Demek ki Kürt Halk Önderi Abdullah Öcalan’a yöneltilen uluslararası komplo saldırısı ile Ortadoğu’da geliştirilen Üçüncü Dünya Savaşı arasında kopmaz bağlar bulunuyor. Aslında söz konusu uluslararası komplo saldırısı, Üçüncü Dünya Savaşının başlatıldığı 1990’ların başındaki “Çekiç Güç Operasyonu” ile başlatılmış oluyor. Bu da PKK’nin Güney Kürdistan’a girişinin engellenmesi, Güney Kürdistan’ın Kürt sorununun özgürlükçü çözümünün önünde engel haline getirilmesi, Kürt Özgürlük Hareketinin Kuzey Kürdistan’da kuşatılarak imha ve tasfiyesi için gerekli zeminin yaratılması anlamına geliyor. Nitekim 1990’ların başında başlatılan bu süreç, 9 Ekim 1998 tarihinden itibaren geliştirilen uluslararası komplo saldırısı ile tamamlanmak isteniyor.

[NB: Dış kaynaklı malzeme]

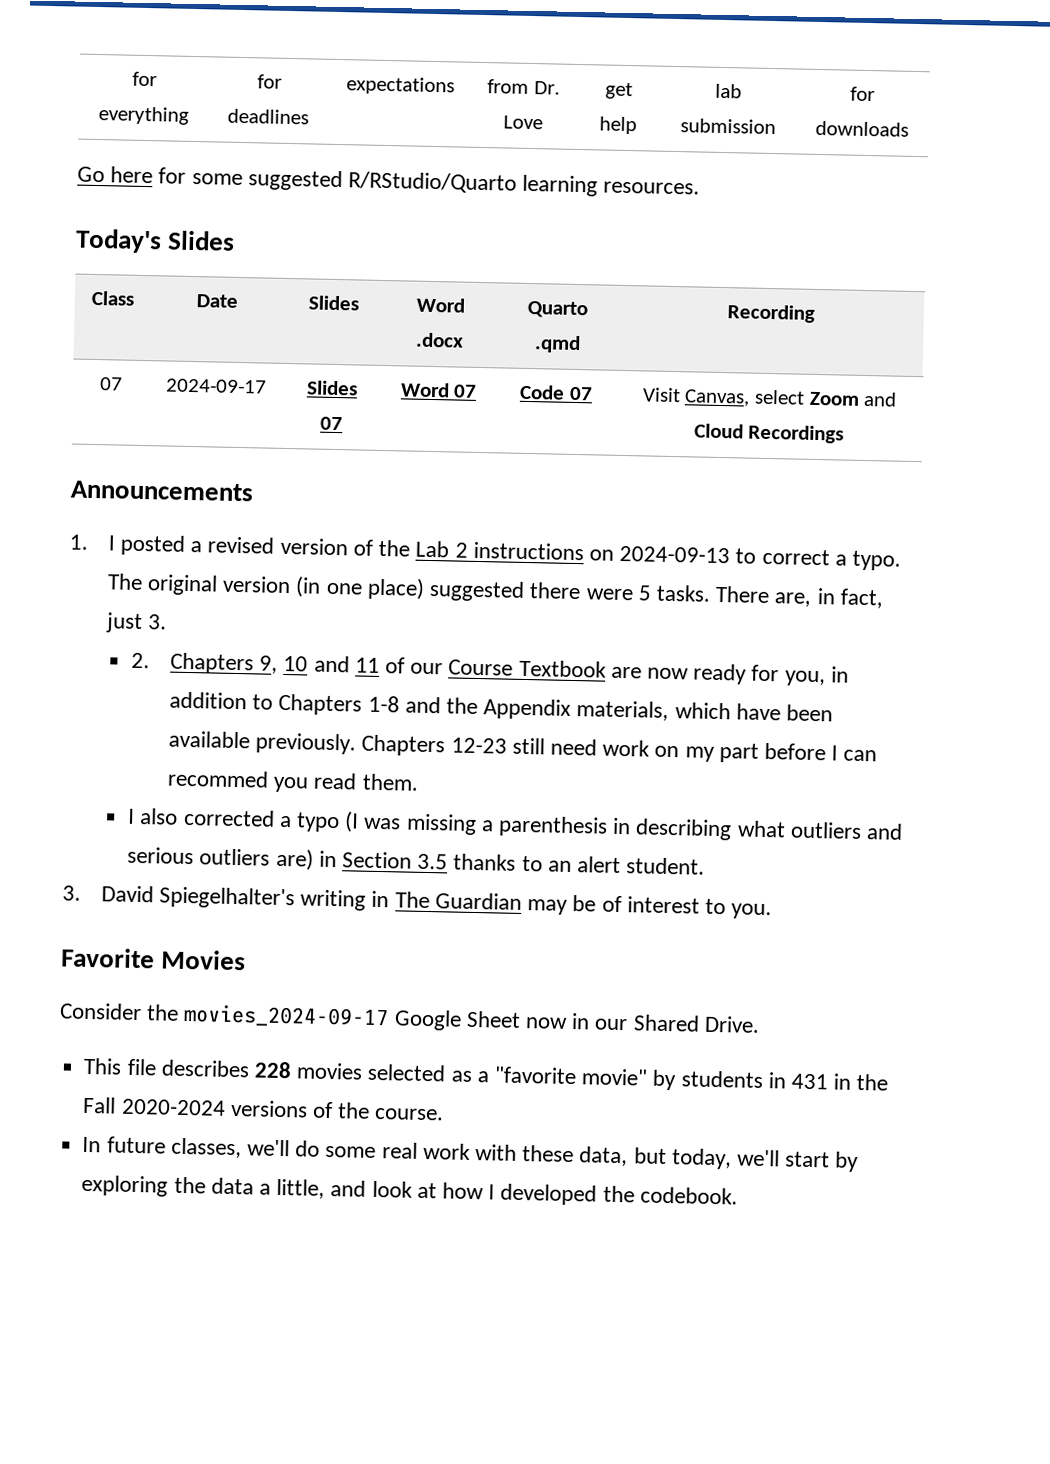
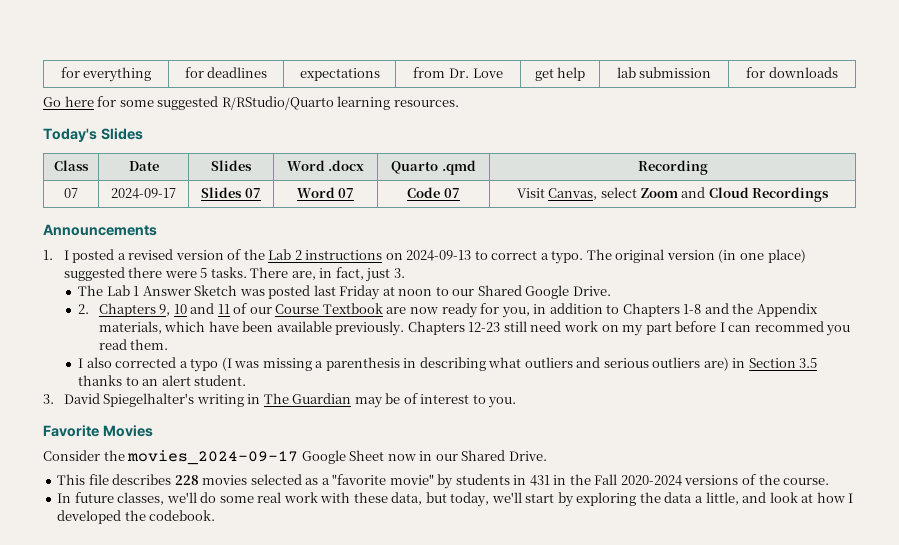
+ The Lab 1 Answer Sketch was posted last Friday at noon to our Shared Google Drive.

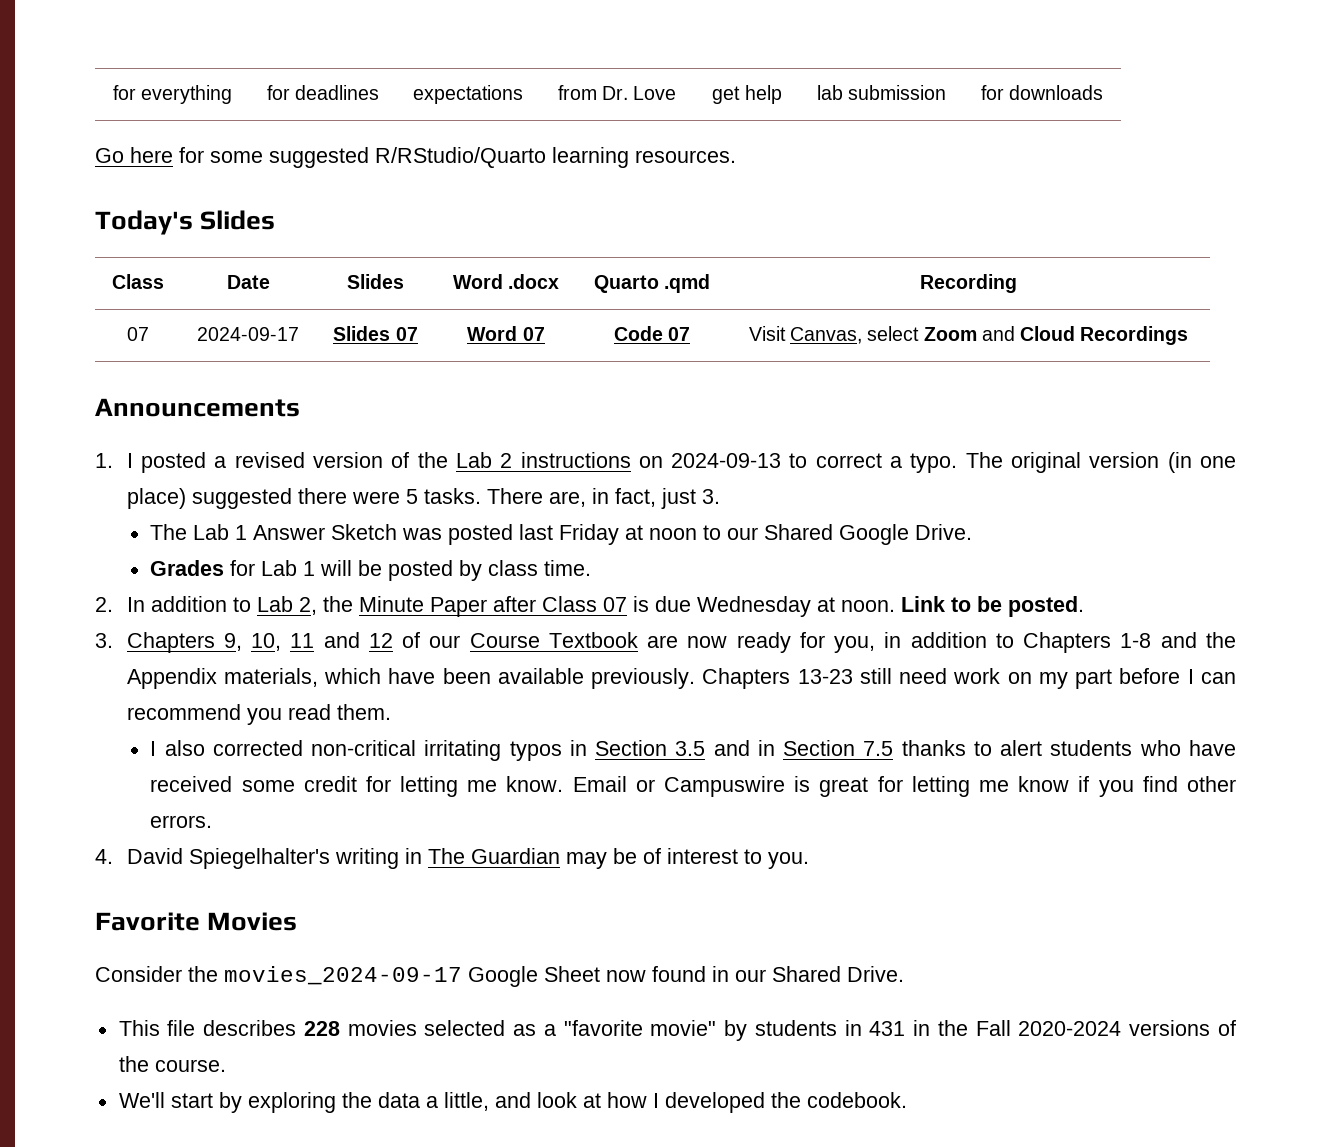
- 2. Chapters 9, 10 and 11 of our Course Textbook are now ready for you, in addition to Chapters 1-8 and the Appendix materials, which have been available previously.
+ Grades for Lab 1 will be posted by class time.
+ 2. In addition to Lab 2, the Minute Paper after Class 07 is due Wednesday at noon. Link to be posted.
+ 3. Chapters 9, 10, 11 and 12 of our Course Textbook are now ready for you, in addition to Chapters 1-8 and the Appendix materials, which have been available previously.
- Chapters 12-23 still need work on my part before I can recommed you read them.
+ Chapters 13-23 still need work on my part before I can recommend you read them.
- I also corrected a typo (I was missing a parenthesis in describing what outliers and serious outliers are) in Section 3.5 thanks to an alert student.
- 3. David Spiegelhalter's writing in The Guardian may be of interest to you.
+ I also corrected non-critical irritating typos in Section 3.5 and in Section 7.5 thanks to alert students who have received some credit for letting me know. Email or Campuswire is great for letting me know if you find other errors.
+ 4. David Spiegelhalter's writing in The Guardian may be of interest to you.
- Consider the movies_2024-09-17 Google Sheet now in our Shared Drive.
+ Consider the movies_2024-09-17 Google Sheet now found in our Shared Drive.
- In future classes, we'll do some real work with these data, but today, we'll start by exploring the data a little, and look at how I developed the codebook.
+ We'll start by exploring the data a little, and look at how I developed the codebook.

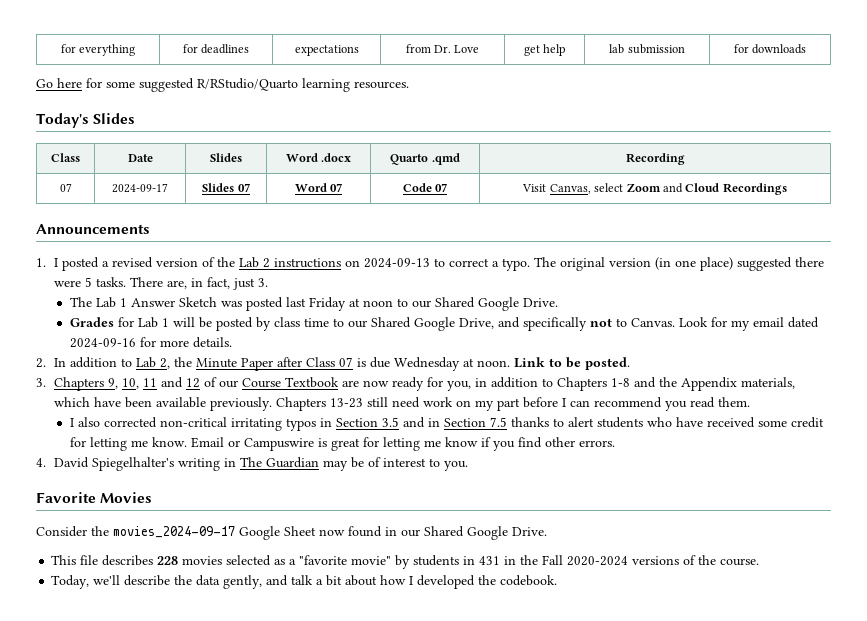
- Grades for Lab 1 will be posted by class time.
+ Grades for Lab 1 will be posted by class time to our Shared Google Drive, and specifically not to Canvas. Look for my email dated 2024-09-16 for more details.
- Consider the movies_2024-09-17 Google Sheet now found in our Shared Drive.
+ Consider the movies_2024-09-17 Google Sheet now found in our Shared Google Drive.
- We'll start by exploring the data a little, and look at how I developed the codebook.
+ Today, we'll describe the data gently, and talk a bit about how I developed the codebook.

Otuz yıldır ABD müdahalesi temelinde yaşanan Üçüncü Dünya Savaşının Ortadoğu’yu nasıl bir kaos içine soktuğu ve kan gölü haline getirdiği ortadadır. Yine yirmi bir yıldır ABD tarafından yürütülen uluslararası komplonun Kürt sorununu nasıl çözümsüz kıldığı, Kürdistan’ı nasıl bir kan gölü haline getirdiği ve bu temelde bölgedeki kaos ve krizi daha da derinleştirdiği de ortadadır. Kuşkusuz 1990 öncesi de Ortadoğu’nun ve Kürdistan’ın durumu bundan pek farklı ve daha iyi değildi. Fakat ABD müdahalesi ve bu temelde gelişen Üçüncü Dünya Savaşı da Ortadoğu sorunlarını ve Kürt sorununu çözmemiş, Kürdistan’ı ve Ortadoğu’yu daha güzel yaşanılır bir alan haline getirmemiştir. Tersine sorunları daha da ağırlaştırmış, bölgede yaşanan kaos ve krizi daha da derinleştirmiştir.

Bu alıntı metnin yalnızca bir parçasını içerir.